I have to learn how to trust again. Live a little. Let go of Santa Monica, autumn’s quaint country, cloud people, clowns with stars in their eyes, swept away by the ironic, the chronic city, the Hemingway sisters, Amy Brenneman, Tom Selleck’s moustache and Hawaiian shirts. I have noticed that when boys are angry they respond and recover differently than girls. They recover themselves quite well after being on the receiving end of love. Men were always doing that. Leaving me feeling betrayed, hurt and jealous. I have stopped wondering what is wrong with me.

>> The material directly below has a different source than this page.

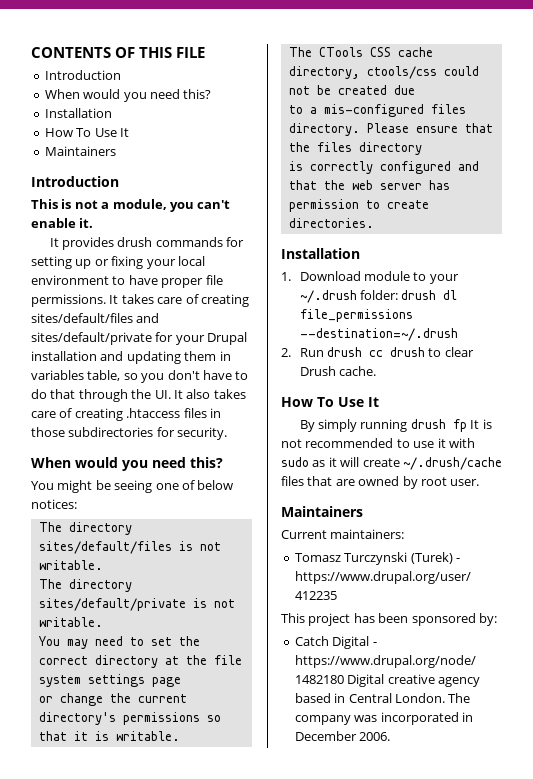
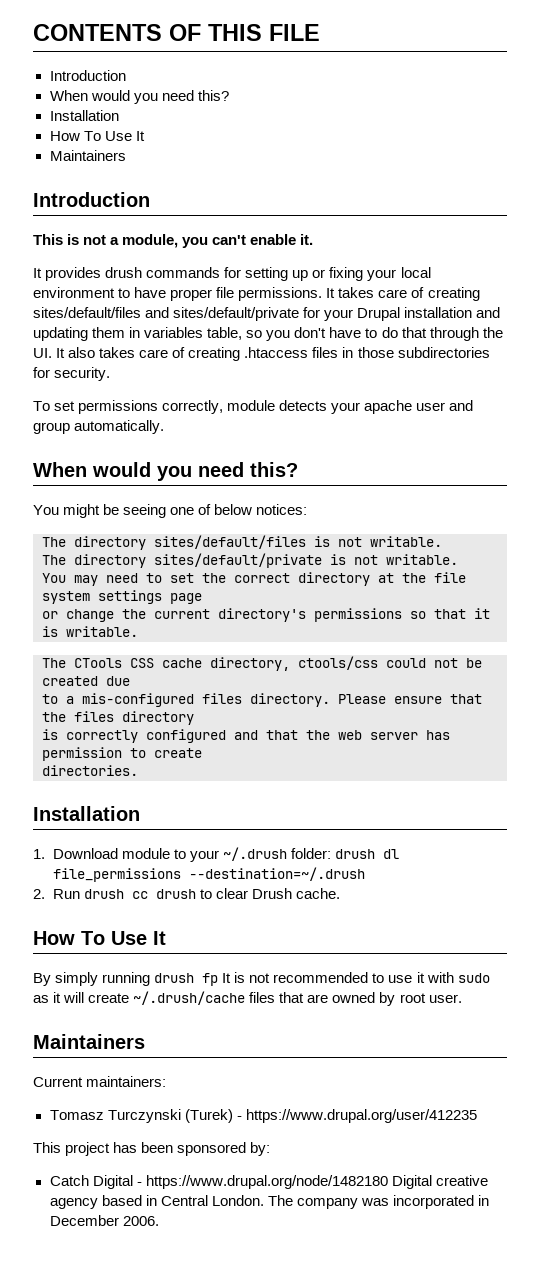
(228, 433) none -> [33,400,474,414] [33,420,165,434] // To set permissions correctly, module detects your apache user and group automatically.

I have instead started to wonder what changed their minds on me. What for them was the turning point in the revolution of the relationship? I thought I was always the last key on the chain. It is hospital days for me now. I am going to have to tranquilize the hell out of me to get some sleep. I had done the unthinkable. I had embarrassed him. Humiliated him but had he not done the very same to me. Done the unthinkable. Now I would never have him exactly where I wanted him. As marriage material.

That is how it is how a girl thinks. She will never be the queen of his heart. She will never learn to accept the future terms of the adult relationship. She believes in fairy tales in the same way that all writers would like their future literary endeavours to be ‘literary gold dust’. I know now that this, this kind of love was only my goal, my dream and what he was thinking was this. You must go now. I am tired of you. I am tired of your emotional manipulation over me. I am tired of this role-play but most especially the game you are playing lonely queen.

Can you never understand inexperienced girl, ingénue? This coquettish, this gamine, the nymphet I am not your king. I am not yours. I have a wife, a sunny road. I have those kids. I do not need another golden mouth to feed. Your need to understand what your identity in all of this is. I am not your kind of king. Not by a long shot as it were. I do not understand editors. They always choose the work I feel is the most incomplete or I think deserves a rewrite. I wish I could find a man who can say these words to me with absolute honesty, ‘I can teach you to love.’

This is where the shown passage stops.